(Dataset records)
------------------------

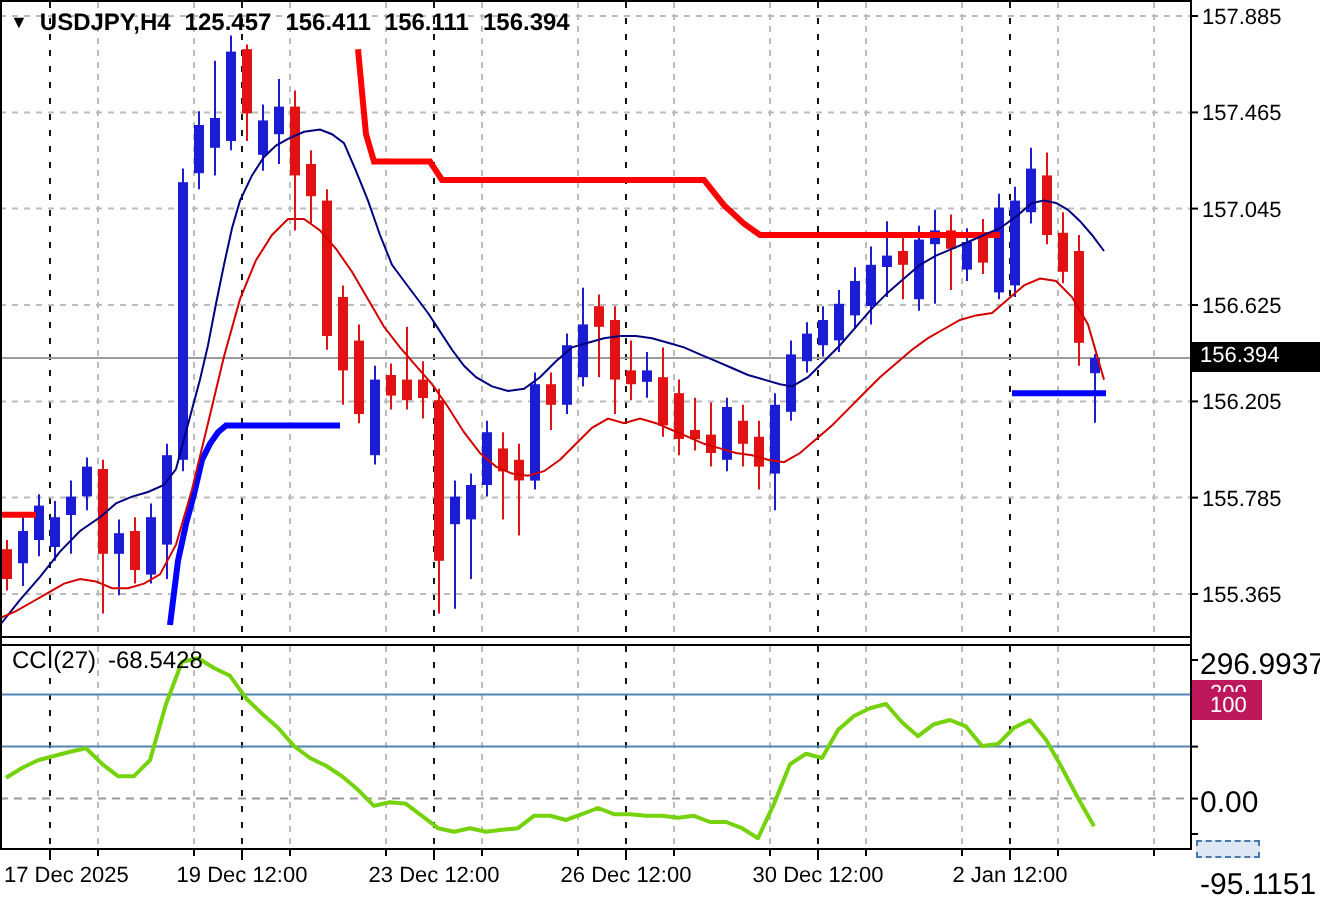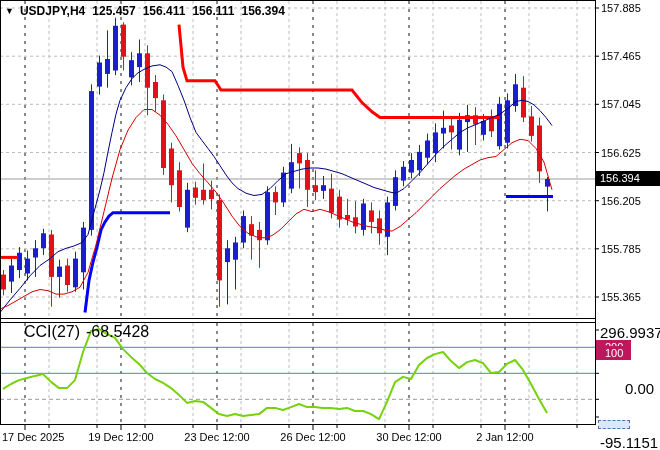--- a/index.html
+++ b/index.html
@@ -9,8 +9,8 @@
   .title{position:absolute;left:5px;top:4px;display:flex;align-items:center;gap:7px;
          font-size:12px;font-weight:bold;color:#000;white-space:nowrap;}
   .title .arrow{font-size:9px;margin-right:-1px;}
-  .cci-label{position:absolute;left:24px;top:323px;display:flex;gap:6px;
-             font-size:16px;color:#000;white-space:nowrap;}
+  .cci-label{position:absolute;left:6px;top:323px;display:flex;gap:6px;
+             font-size:12px;color:#000;white-space:nowrap;}
   .axis-tag{position:absolute;font-size:11px;line-height:15px;padding-left:4px;color:#fff;}
   .price-tag{left:596px;top:171px;width:62px;height:15px;background:#000;}
   .lvl-tag{left:596px;width:26px;height:14px;line-height:14px;background:#be185d;padding-left:9px;}

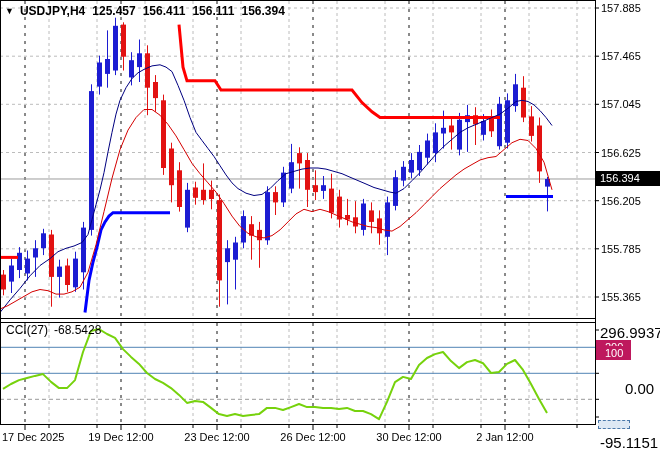--- a/index.html
+++ b/index.html
@@ -17,7 +17,7 @@
   .tag200{top:340px;}
   .tag100{top:346px;}
   .cci-axis-label{position:absolute;left:600px;font-size:15px;color:#000;white-space:nowrap;}
-  .cci-max{top:324px;} .cci-zero{top:380px;margin-left:25px;} .cci-min{top:434px;}
+  .cci-max{top:324px;} .cci-zero{top:393px;} .cci-min{top:434px;}
   .blue-dash-marker{position:absolute;left:598px;top:420px;width:30px;height:7px;
                     border:1px dashed #4a78aa;background:#dde8f4;}
 </style>

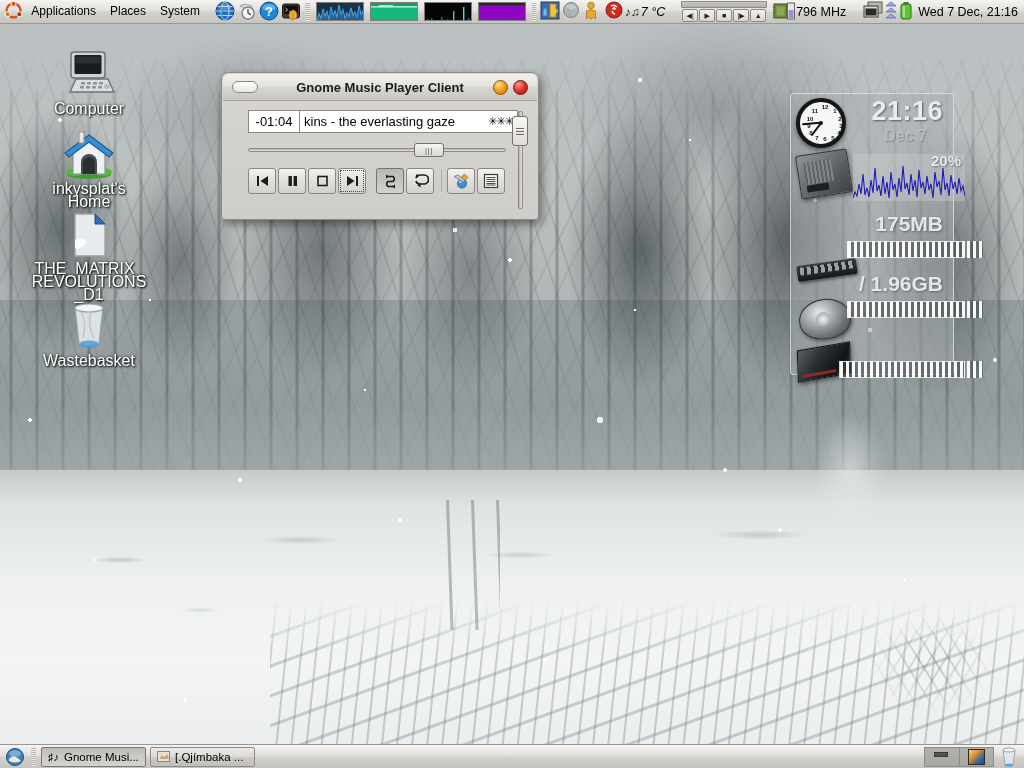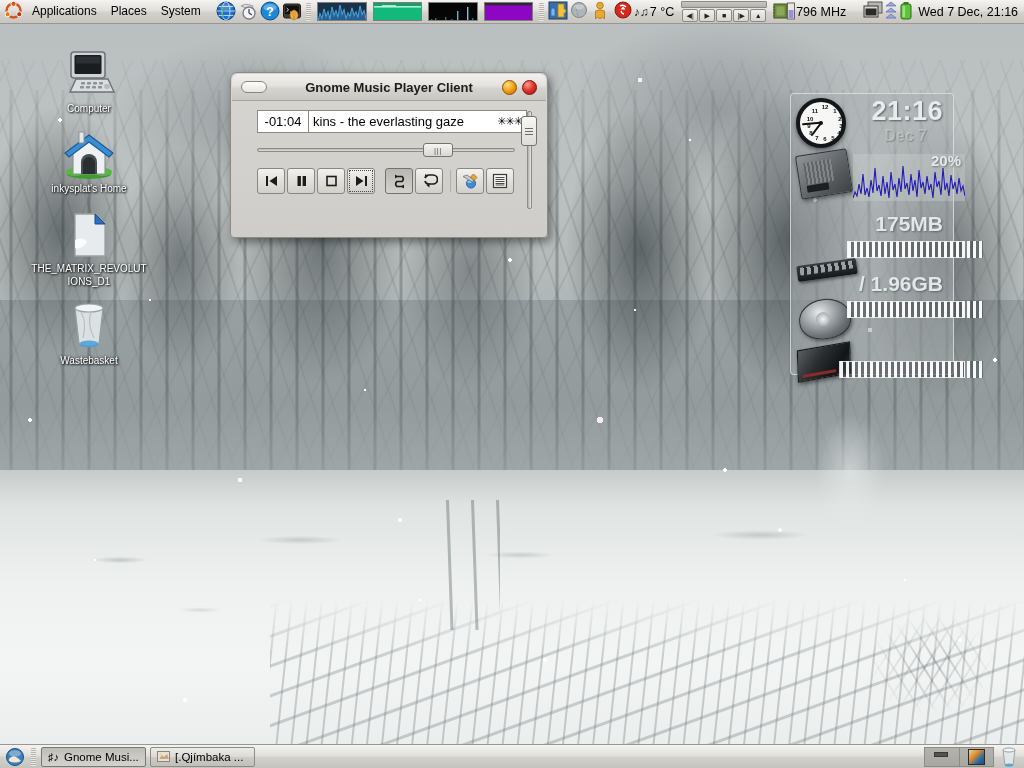--- a/index.html
+++ b/index.html
@@ -553,7 +553,7 @@
   </div>
 
   <span style="font-size:12px;color:#1a1a1a;margin:0 1px;">♪♫</span>
-  <span class="panel-text" style="margin-right:5px;">7 °C</span>
+  <span class="panel-text" style="margin-right:14px;font-style:italic;">7 °C</span>
 
   <div class="media-applet">
     <div class="media-strip"></div>

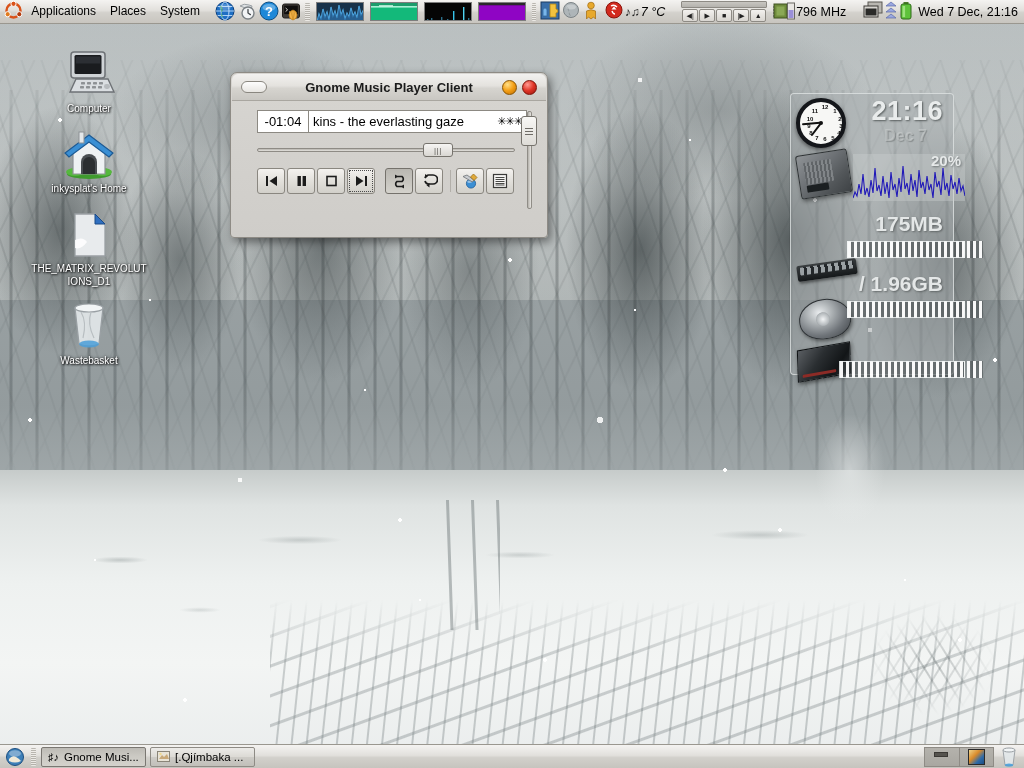--- a/index.html
+++ b/index.html
@@ -178,7 +178,7 @@
 
   
   #gmpc {
-    position:absolute; left:230px; top:72px; width:318px; height:166px;
+    position:absolute; left:221px; top:72px; width:318px; height:148px;
     background:linear-gradient(180deg,#d7d5d1 0%,#cfcdc9 100%);
     border:1px solid #8e8b85;
     border-radius:7px 7px 4px 4px;

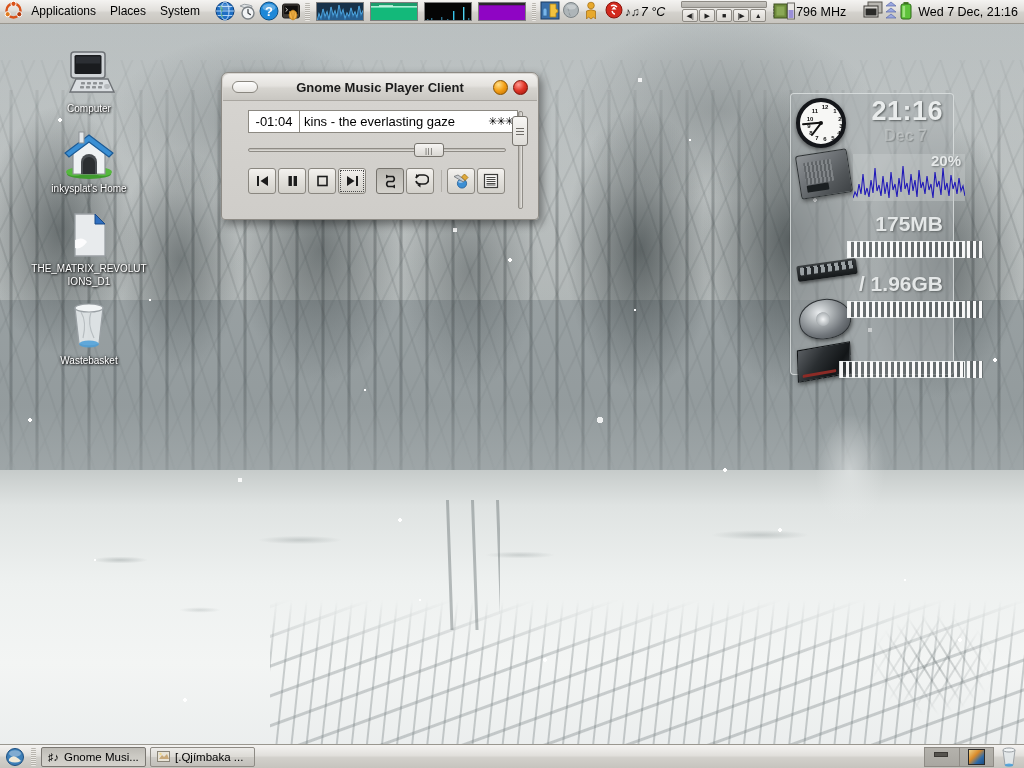--- a/index.html
+++ b/index.html
@@ -171,7 +171,7 @@
   }
   .desk-icon .glyph { height:52px; display:flex; align-items:flex-end; justify-content:center; }
   .desk-icon .label {
-    font-size:10px; color:#fff; line-height:13px; margin-top:2px;
+    font-size:16px; color:#fff; line-height:13px; margin-top:2px;
     text-shadow:1px 1px 2px rgba(0,0,0,.95), 0 0 3px rgba(0,0,0,.8);
     word-wrap:break-word;
   }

------------------------

Exercise. From the opening line of the entries above to the line that holds "font-size:10px; color:#fff; line-height:13px; margin-top:2px;", inclusive, reproduce each line exactly and omit any picture.

Exercise output.
--- a/index.html
+++ b/index.html
@@ -9,8 +9,8 @@
   .title{position:absolute;left:5px;top:4px;display:flex;align-items:center;gap:7px;
          font-size:12px;font-weight:bold;color:#000;white-space:nowrap;}
   .title .arrow{font-size:9px;margin-right:-1px;}
-  .cci-label{position:absolute;left:24px;top:323px;display:flex;gap:6px;
-             font-size:16px;color:#000;white-space:nowrap;}
+  .cci-label{position:absolute;left:6px;top:323px;display:flex;gap:6px;
+             font-size:12px;color:#000;white-space:nowrap;}
   .axis-tag{position:absolute;font-size:11px;line-height:15px;padding-left:4px;color:#fff;}
   .price-tag{left:596px;top:171px;width:62px;height:15px;background:#000;}
   .lvl-tag{left:596px;width:26px;height:14px;line-height:14px;background:#be185d;padding-left:9px;}

--- a/index.html
+++ b/index.html
@@ -17,7 +17,7 @@
   .tag200{top:340px;}
   .tag100{top:346px;}
   .cci-axis-label{position:absolute;left:600px;font-size:15px;color:#000;white-space:nowrap;}
-  .cci-max{top:324px;} .cci-zero{top:380px;margin-left:25px;} .cci-min{top:434px;}
+  .cci-max{top:324px;} .cci-zero{top:393px;} .cci-min{top:434px;}
   .blue-dash-marker{position:absolute;left:598px;top:420px;width:30px;height:7px;
                     border:1px dashed #4a78aa;background:#dde8f4;}
 </style>

--- a/index.html
+++ b/index.html
@@ -553,7 +553,7 @@
   </div>
 
   <span style="font-size:12px;color:#1a1a1a;margin:0 1px;">♪♫</span>
-  <span class="panel-text" style="margin-right:5px;">7 °C</span>
+  <span class="panel-text" style="margin-right:14px;font-style:italic;">7 °C</span>
 
   <div class="media-applet">
     <div class="media-strip"></div>

--- a/index.html
+++ b/index.html
@@ -178,7 +178,7 @@
 
   
   #gmpc {
-    position:absolute; left:230px; top:72px; width:318px; height:166px;
+    position:absolute; left:221px; top:72px; width:318px; height:148px;
     background:linear-gradient(180deg,#d7d5d1 0%,#cfcdc9 100%);
     border:1px solid #8e8b85;
     border-radius:7px 7px 4px 4px;

--- a/index.html
+++ b/index.html
@@ -171,7 +171,7 @@
   }
   .desk-icon .glyph { height:52px; display:flex; align-items:flex-end; justify-content:center; }
   .desk-icon .label {
-    font-size:10px; color:#fff; line-height:13px; margin-top:2px;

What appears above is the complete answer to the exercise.